During my initial days in Mumbai, I often made the mistake of comparing the eleven days of Ganpati festival to the four days of Durga Puja in Kolkata. In Kolkata during the four days of Durga Puja hardly any work is done and the entire city gathers to eat, drink, and hop pandals followed by the quintessential Bengali adda. The city is decorated like a new bride, the roads turn into human sea, makeshift food stalls mushroom all over the city selling everything from egg roll to Biryani and chowmein to fish fry. Pandals compete with each other in the aspect of theme, design and lighting. Every pandal becomes unique and long queues in front of pandals become a common sight.
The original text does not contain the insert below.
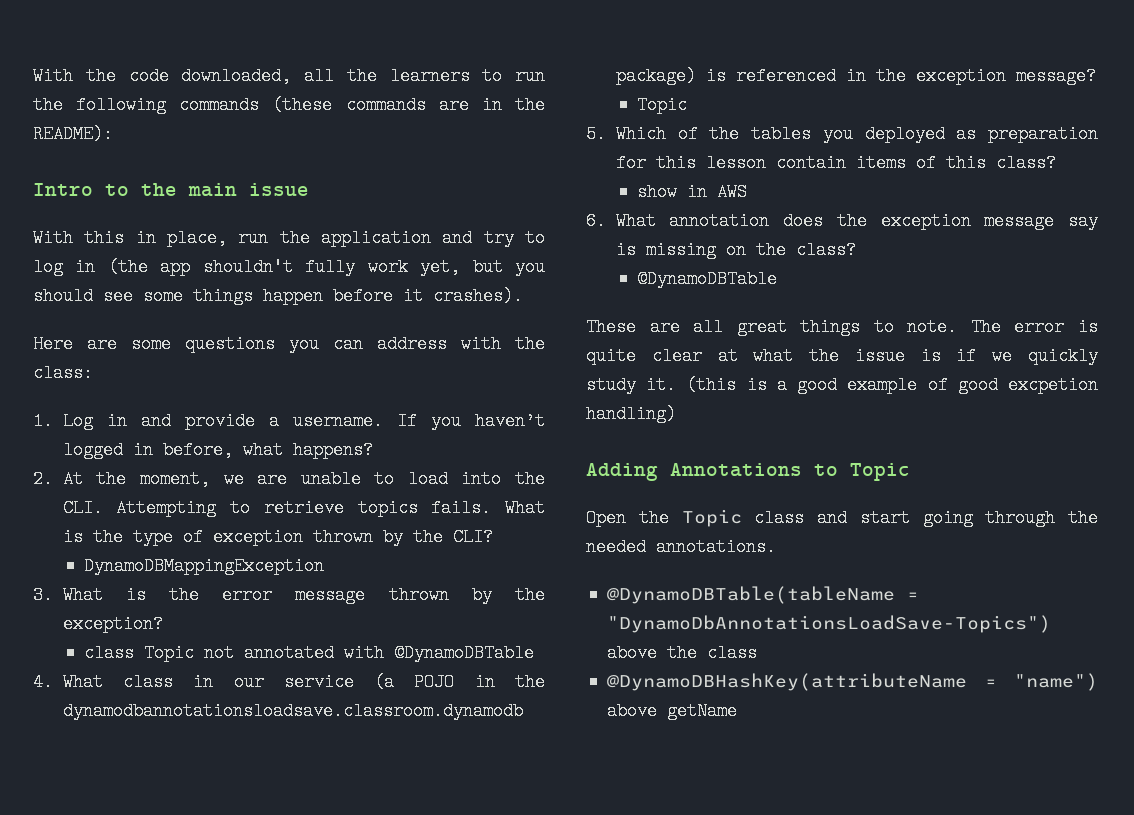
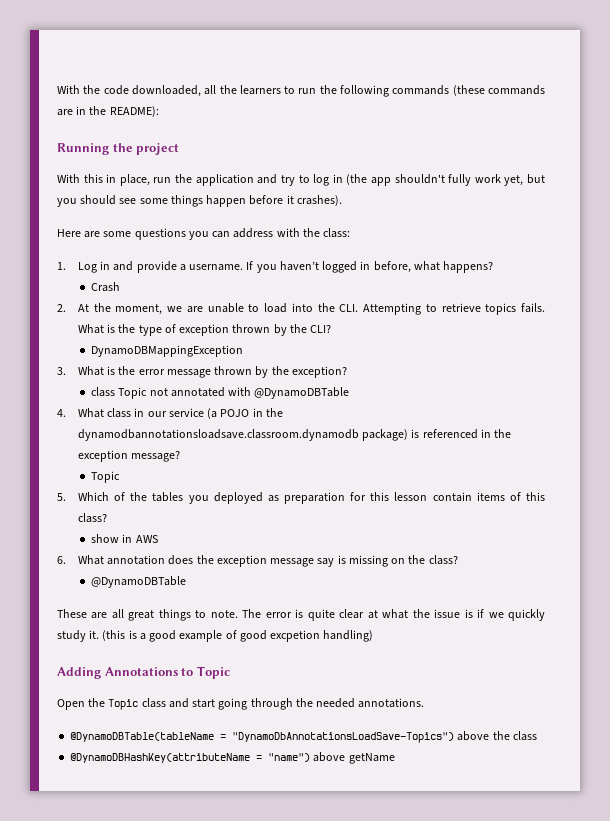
[33,183,309,197] Intro to the main issue -> [57,143,180,155] Running the project
(373, 450) none -> [91,282,121,292] // Crash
However Mumbai is different, this city loves to work and therefore offices and schools remain open. Work goes on as usual. In Mumbai long queues are reserved for the popular pandals of Lalbagucha Raja, Ganesh Galli, Parelcha Raja, Andhericha Raja and likes where the waiting time in the queue can be as long as 20 hours. And the sea of people on road is essentially saved for the eleventh day, the final day of visarjan.

We braved the flu and intermittent rains to visit few of the lesser known nevertheless creative mandals. One such is the Ganesh Mandal in Model Town, Seven Bunglows, Andheri where they had recreated Egyptian civilisation complete with Pyramids, Pharaohs, Sphinx and Tutankhamun. They also made a mini museum exhibiting replicas of urns, utensils, scriptures from the era of Egyptian civilisation. The entrance to the pandal was guarded by statuettes of four Egyptian soldiers. Once we entered the pandal as if time machine took us back to the ancient Egyptian world. The lighting was dim and replicated the ambience inside a pyramid.
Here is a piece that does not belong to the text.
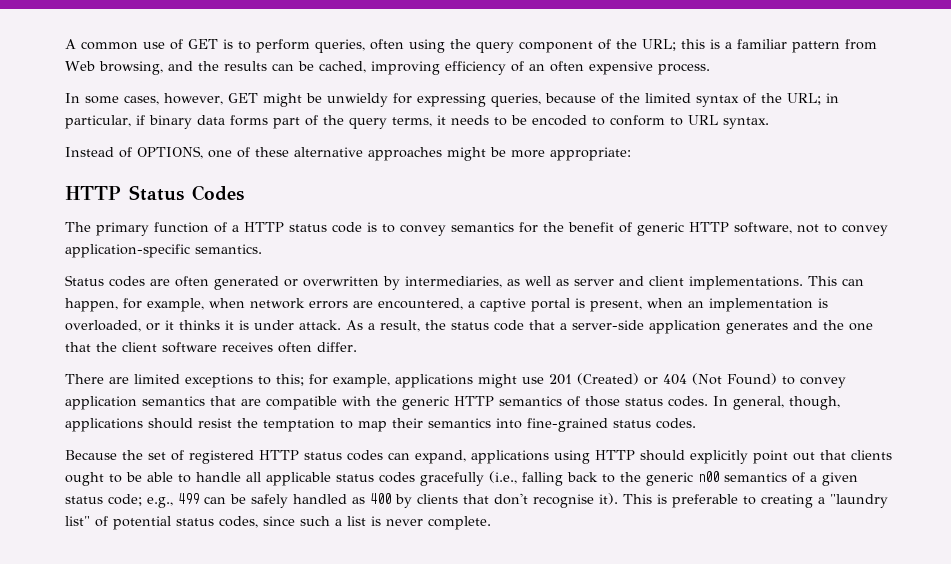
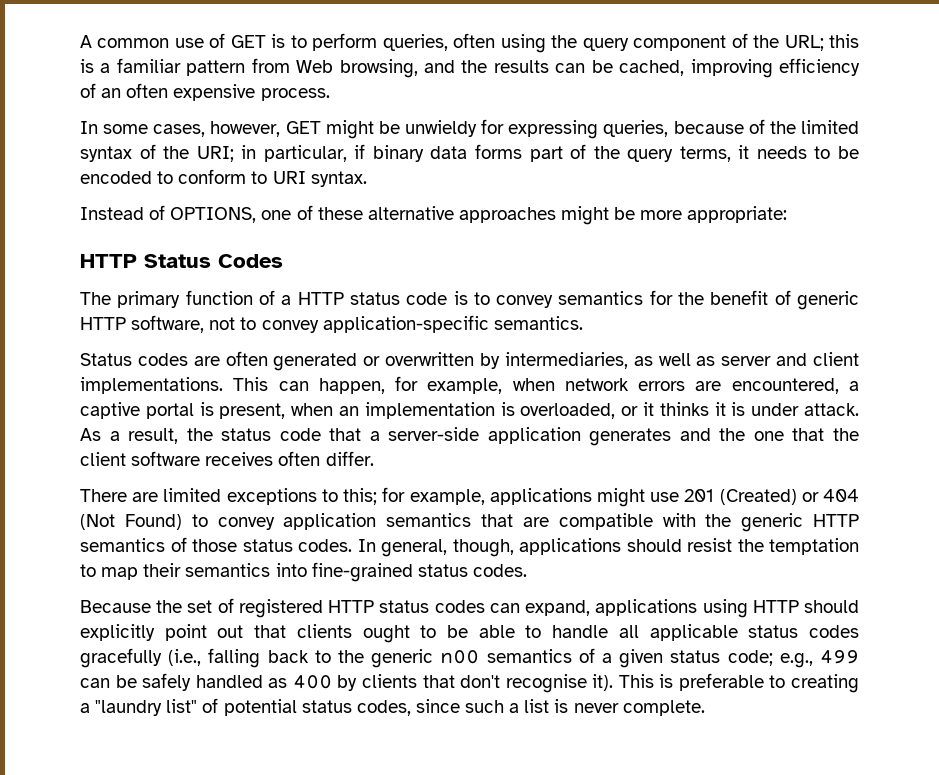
[787,93,821,105] URL; -> [196,146,234,162] URI;
[688,115,718,125] URL -> [272,171,306,184] URI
Our next stop was a pandal in Amboli. The theme of this pandal was a south Indian temple. This pandal had intricate designs on its pillars and idols of God Balaji and Goddess Rukmini. The most interesting aspect was the light design which recreated the Eiffel tower of Paris. The lighting reminded me of Kolkata’s Durga Puja where every Durga Pandal has these kind of lighting popularly known as Chandannagar(a suburban town) Lighting.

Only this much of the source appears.